Preheat the oven to 300 degrees with racks in the upper and lower thirds of the oven. Line two rimmed baking sheets with parchment paper. (Silicone baking mats can cause the cookies to spread too much.)
Step 2
In the bowl of a stand mixer fitted with the paddle attachment, or with a handheld mixer and a large bowl, combine the butter, granulated sugar and brown sugar on medium speed for about 2 minutes until well-combined and starting to look light and fluffy. Scrape down the sides of the bowl. Add the eggs, vanilla and lemon juice, mixing on low speed for 30 seconds, then medium speed for about 2 minutes, or until light and fluffy. Scrape down the bowl again.
Step 3
With the mixer on low speed, add the flour, oats, baking soda, salt and cinnamon, mixing for about 45 seconds.

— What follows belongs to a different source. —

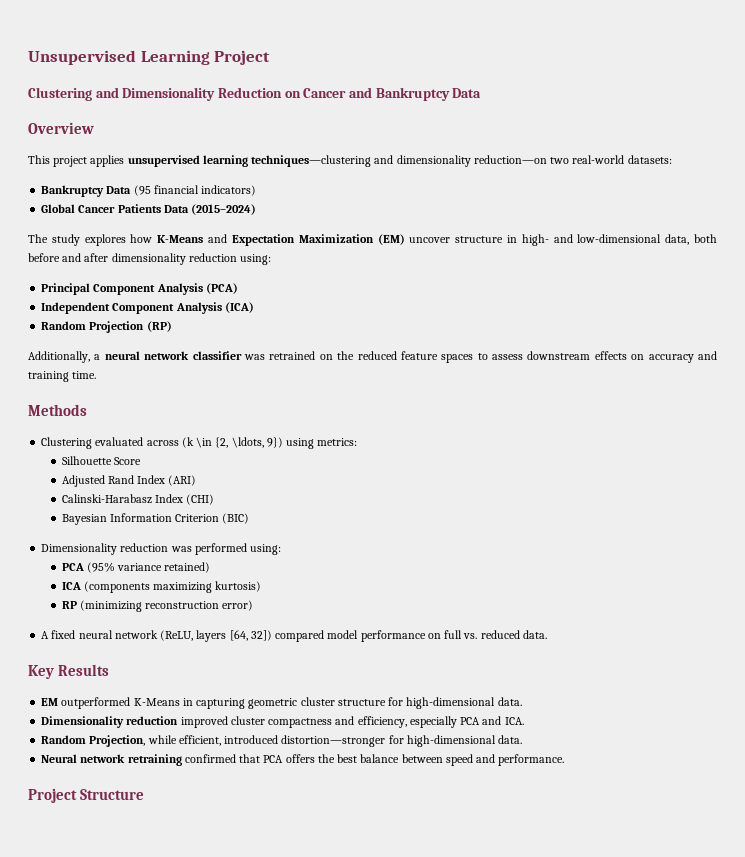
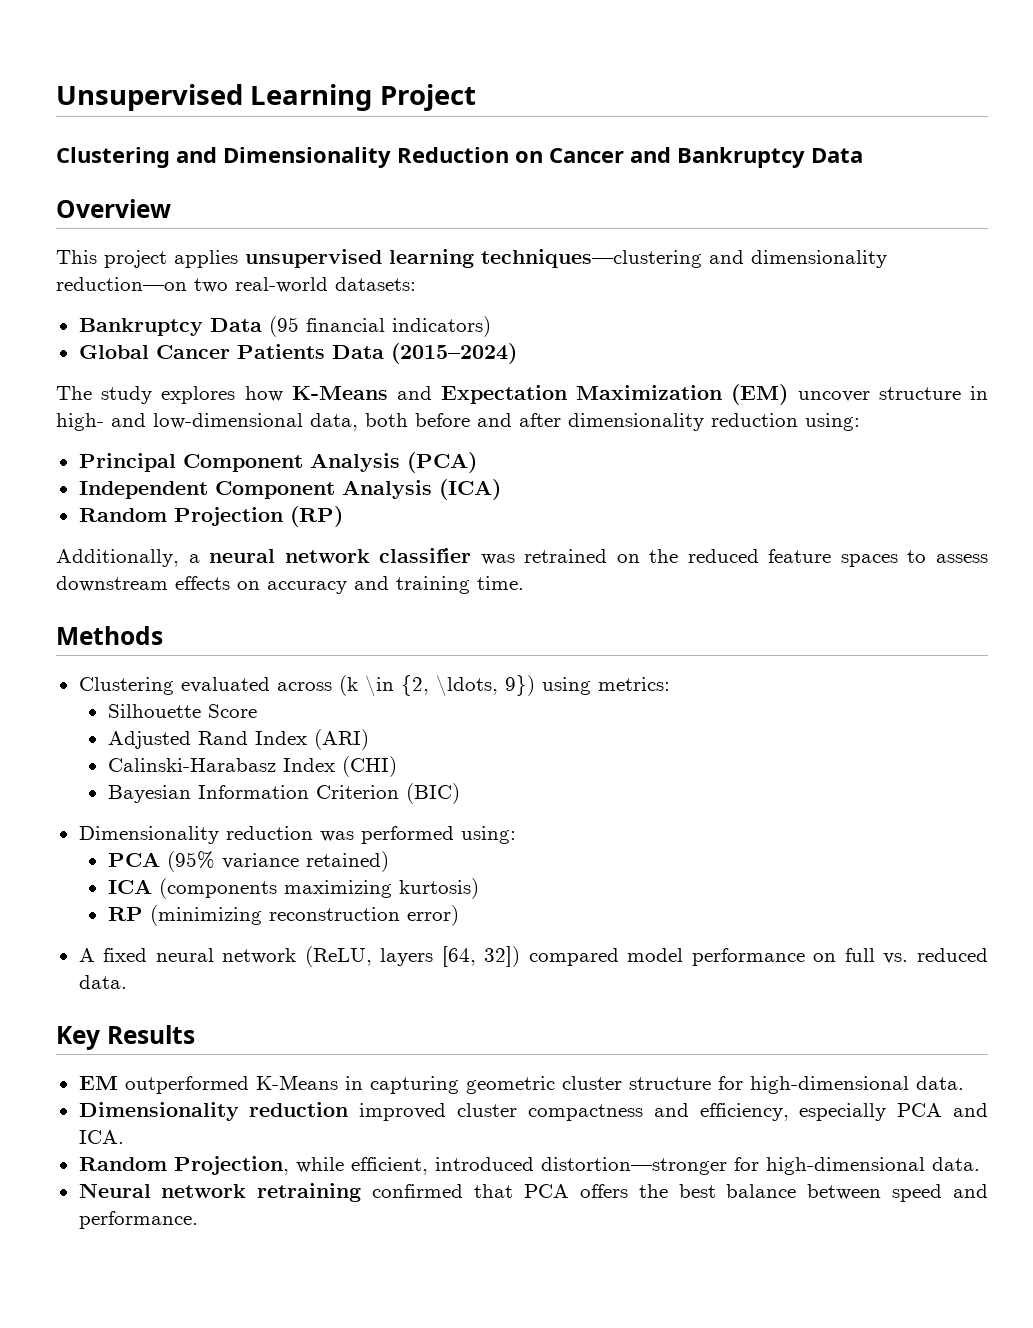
- Project Structure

Don’t overmix. Remove the bowl from the mixer and stir in the chocolate chips and walnuts by hand with a wooden spoon or rubber spatula.

Step 4
Using two large dinner spoons or a generously filled No. 30 (2-tablespoon) disher, scoop the dough into 3-tablespoon (60 grams) portions onto the lined baking sheets, spaced about 2 inches apart. Sprinkle with flaky sea salt, if using. Depending on the size of your scoops, spacing and/or sheets, you may need to do a third batch. If you must reuse one of your first two baking sheets, let it cool completely before scooping and baking the remaining dough.
Step 5
Bake for 20 to 23 minutes, or until the edges are golden brown and the center is still soft. Rotate the baking sheets from front to back and top to bottom halfway through. Let the cookies cool on the baking sheets for about 1 hour.
Adapted from a recipe by DoubleTree hotels.